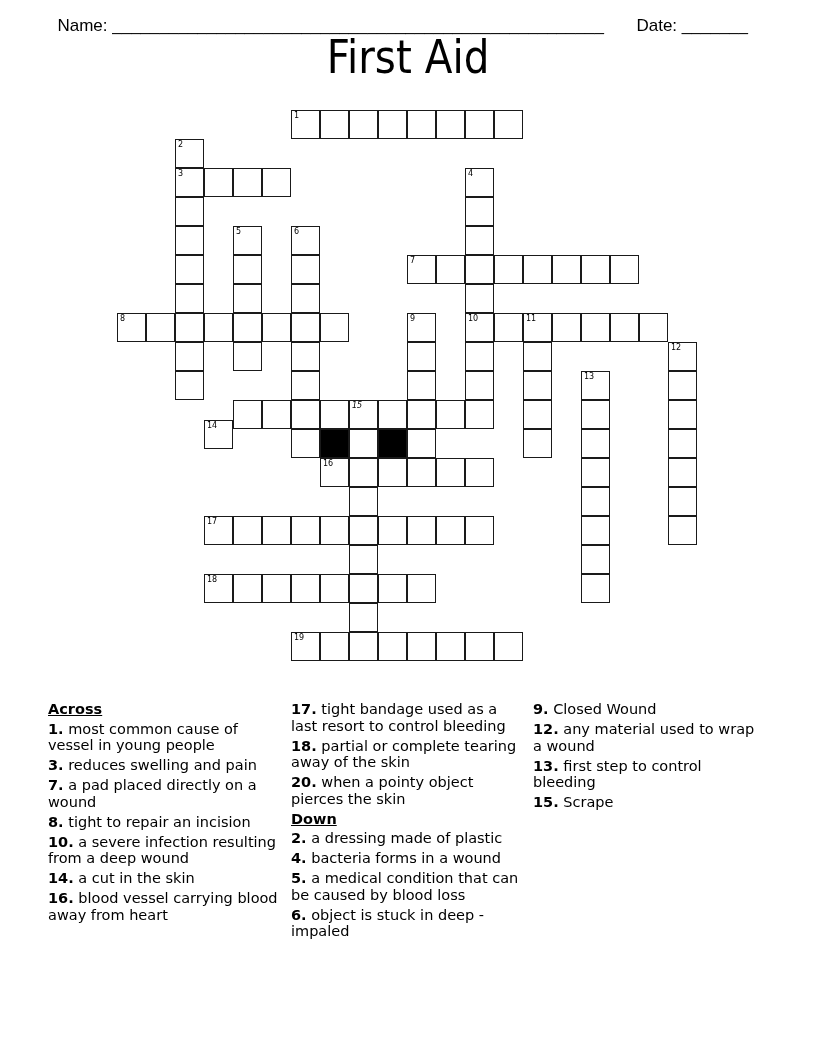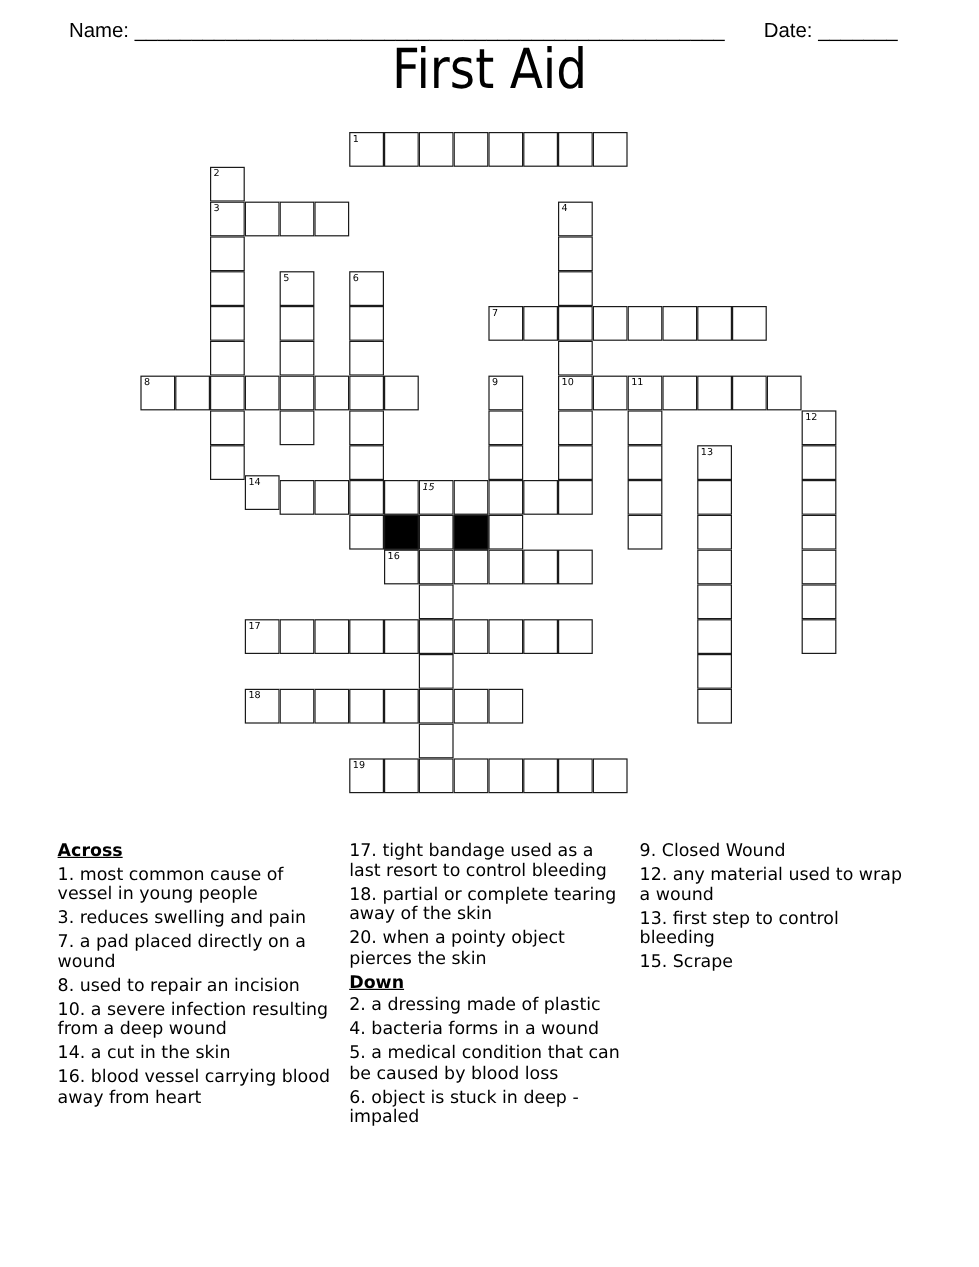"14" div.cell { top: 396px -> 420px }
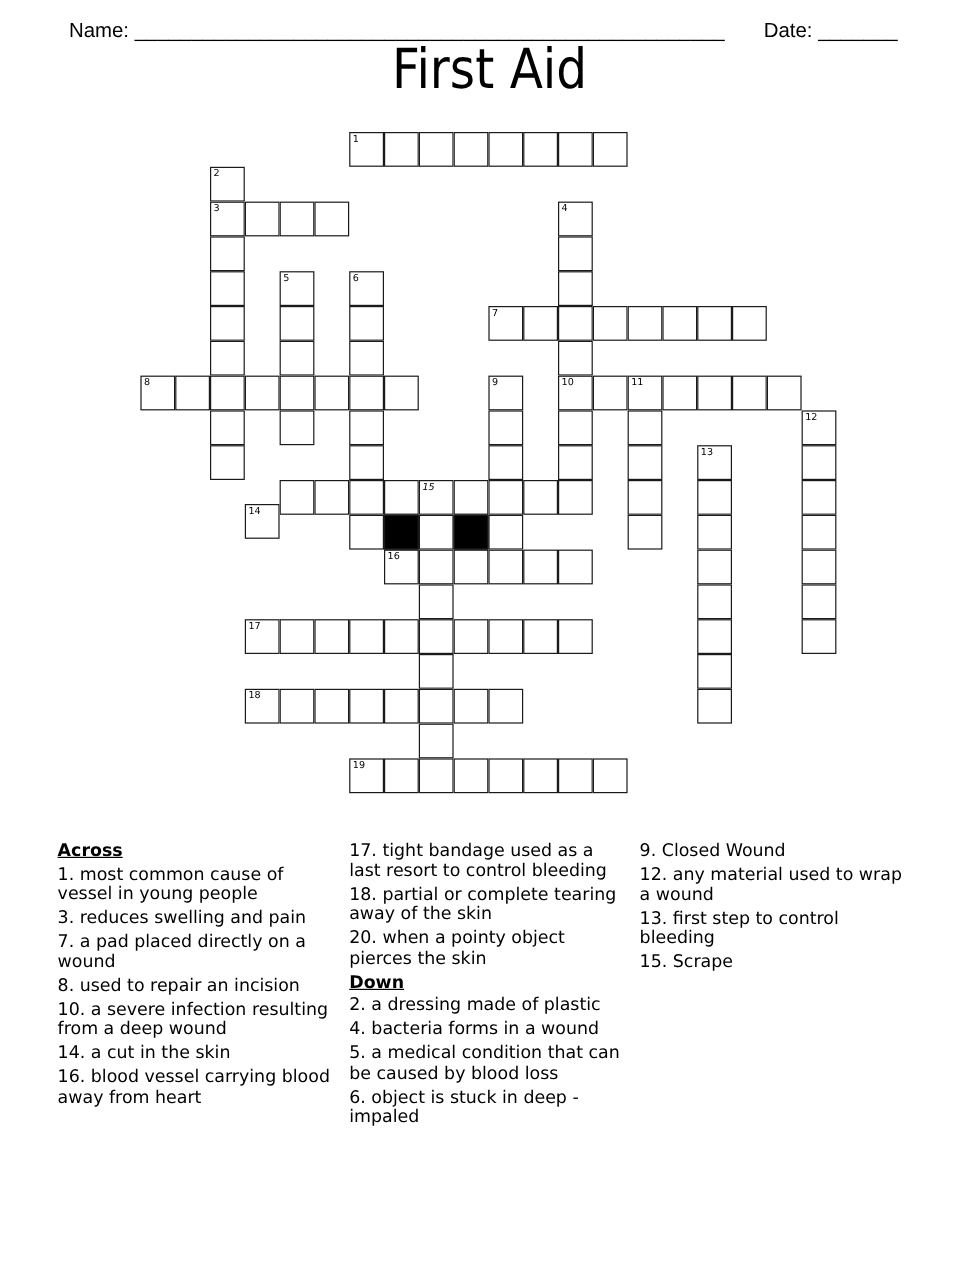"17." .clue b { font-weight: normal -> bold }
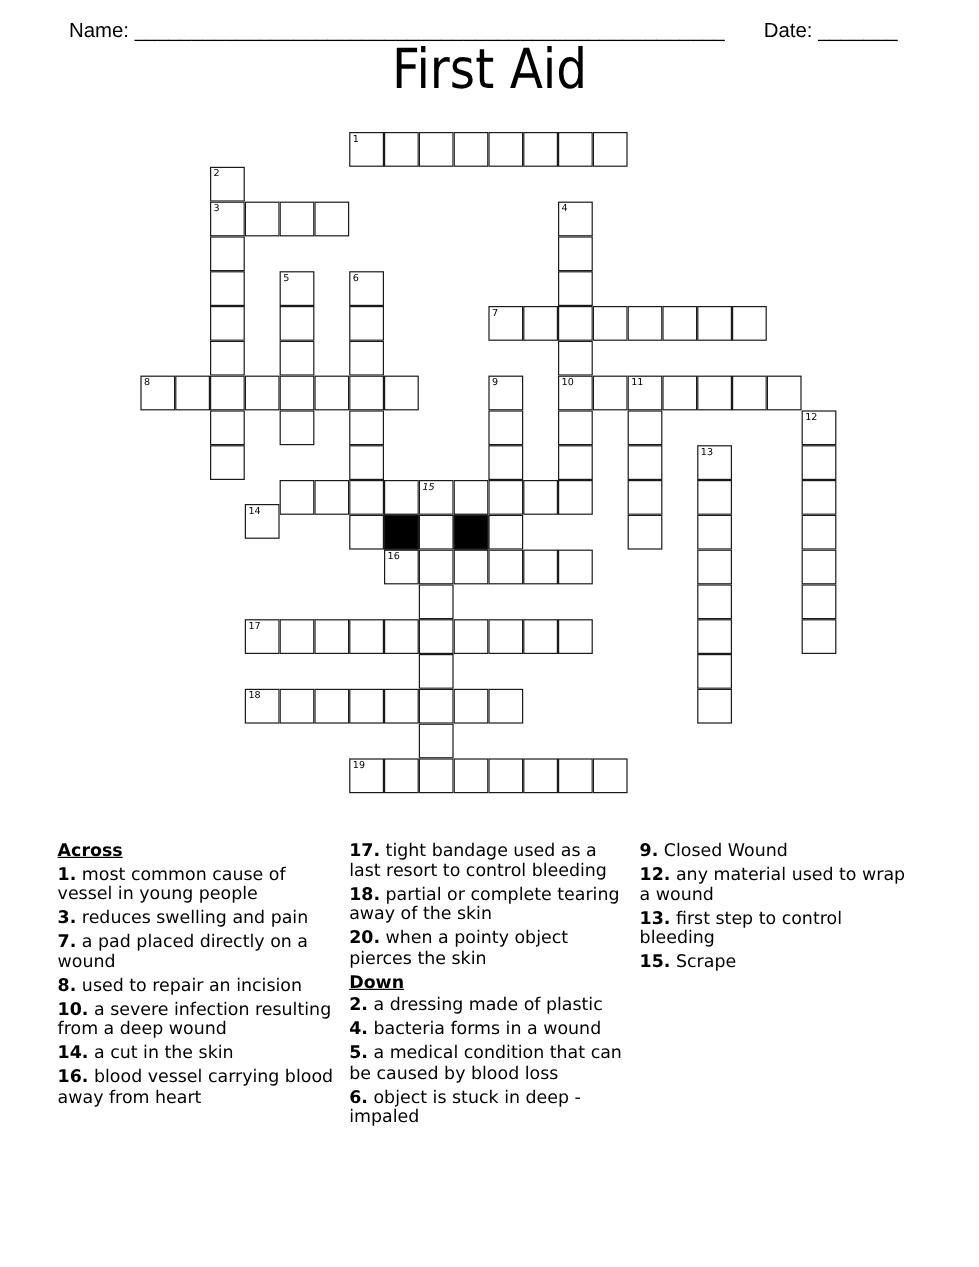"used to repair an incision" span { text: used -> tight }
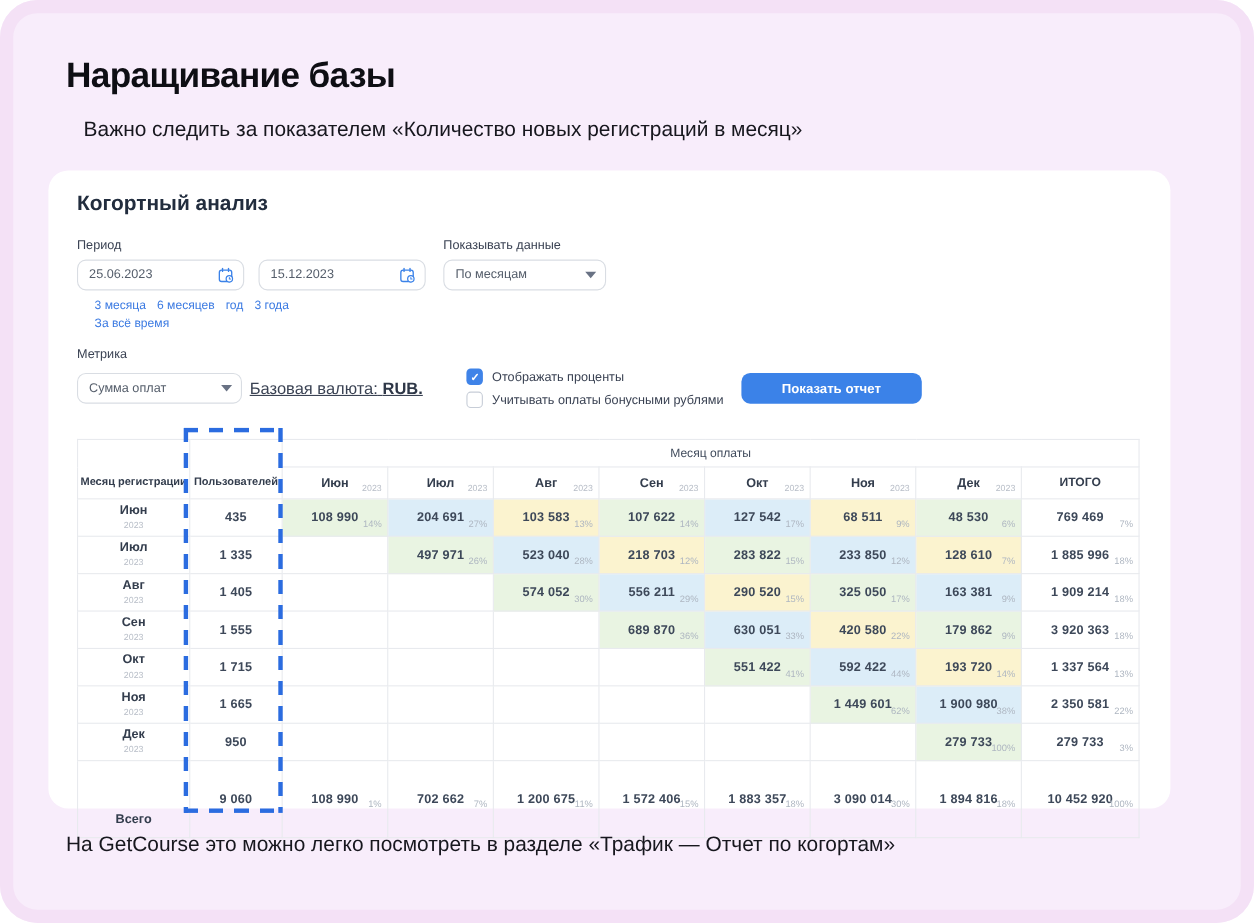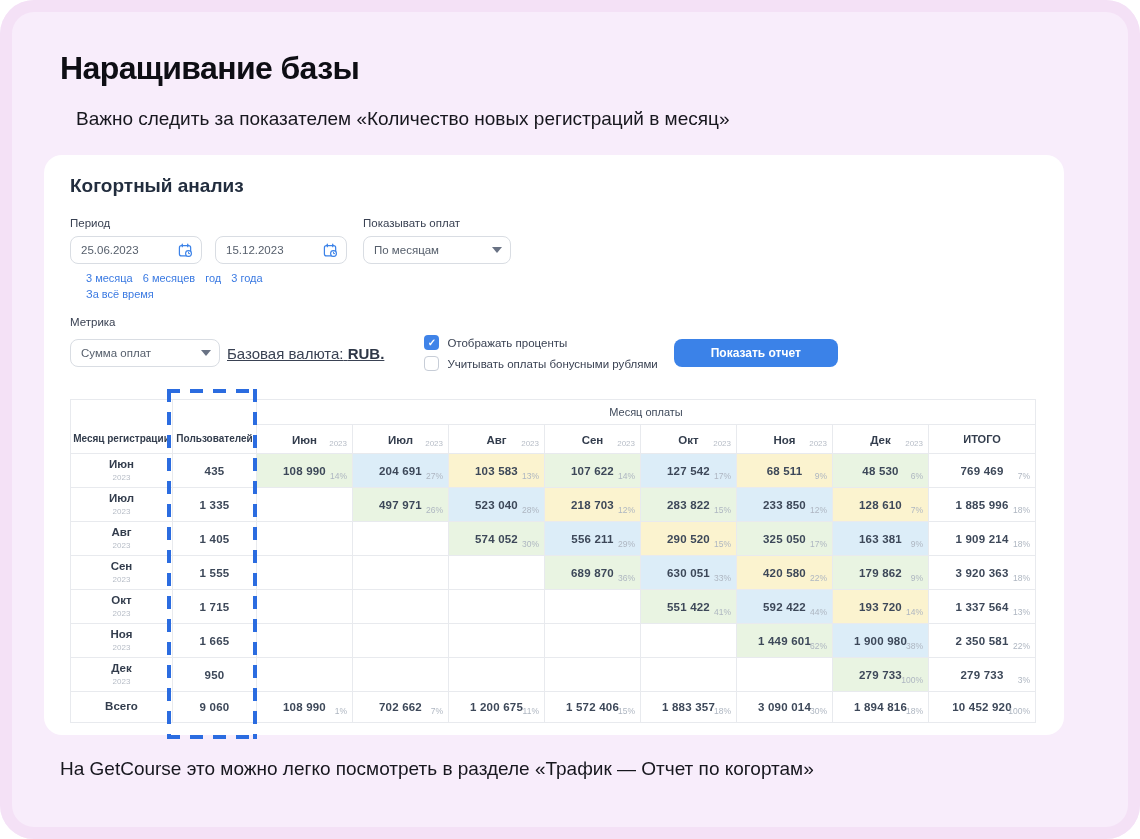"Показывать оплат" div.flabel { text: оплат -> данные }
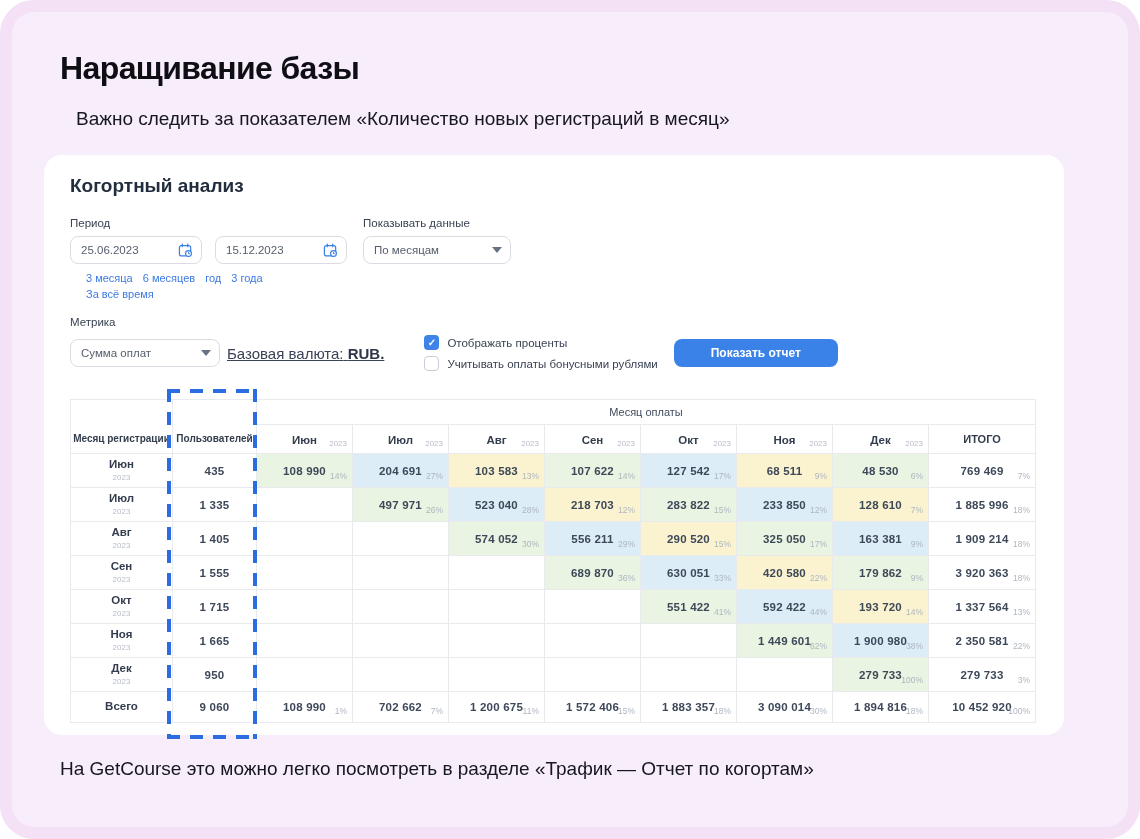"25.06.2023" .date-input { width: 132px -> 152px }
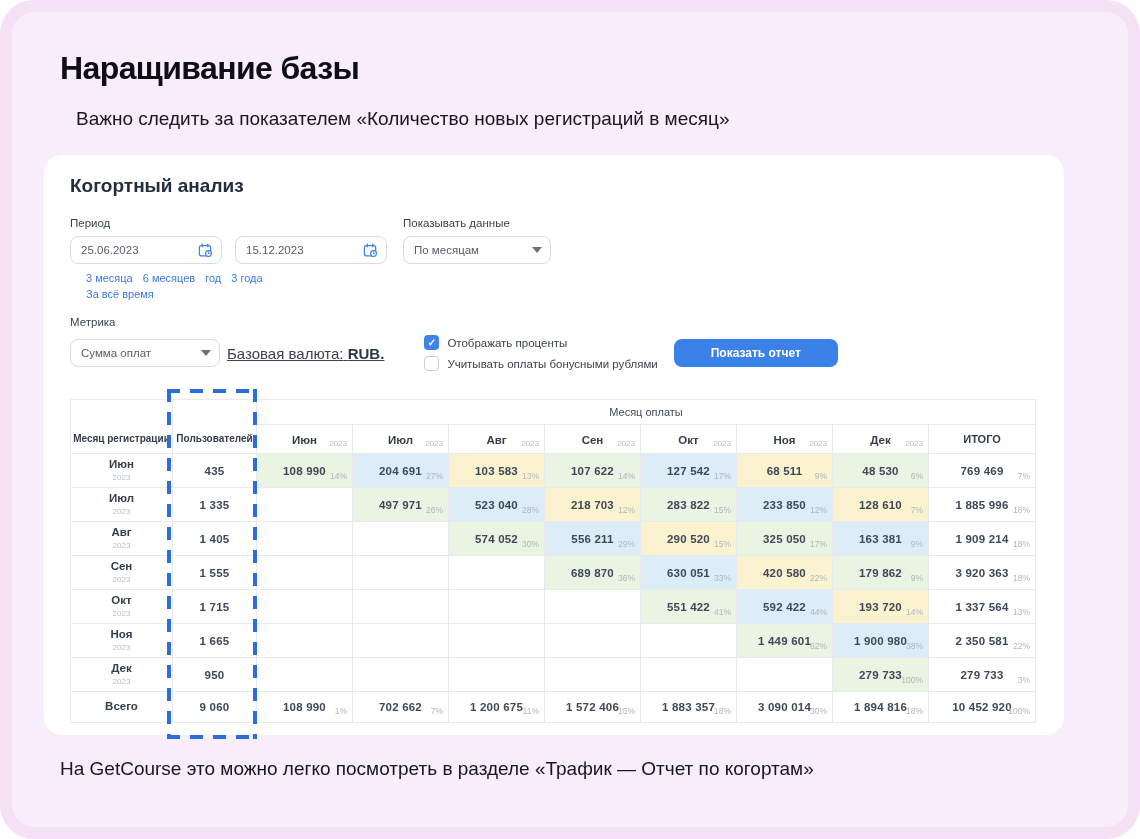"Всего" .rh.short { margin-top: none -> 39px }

------------------------

- **Exercise directions**
An exact copy of all the entries above is required, with every picture left out.

- **Response below**
"14" div.cell { top: 396px -> 420px }
"17." .clue b { font-weight: normal -> bold }
"used to repair an incision" span { text: used -> tight }
"Показывать оплат" div.flabel { text: оплат -> данные }
"25.06.2023" .date-input { width: 132px -> 152px }
"Всего" .rh.short { margin-top: none -> 39px }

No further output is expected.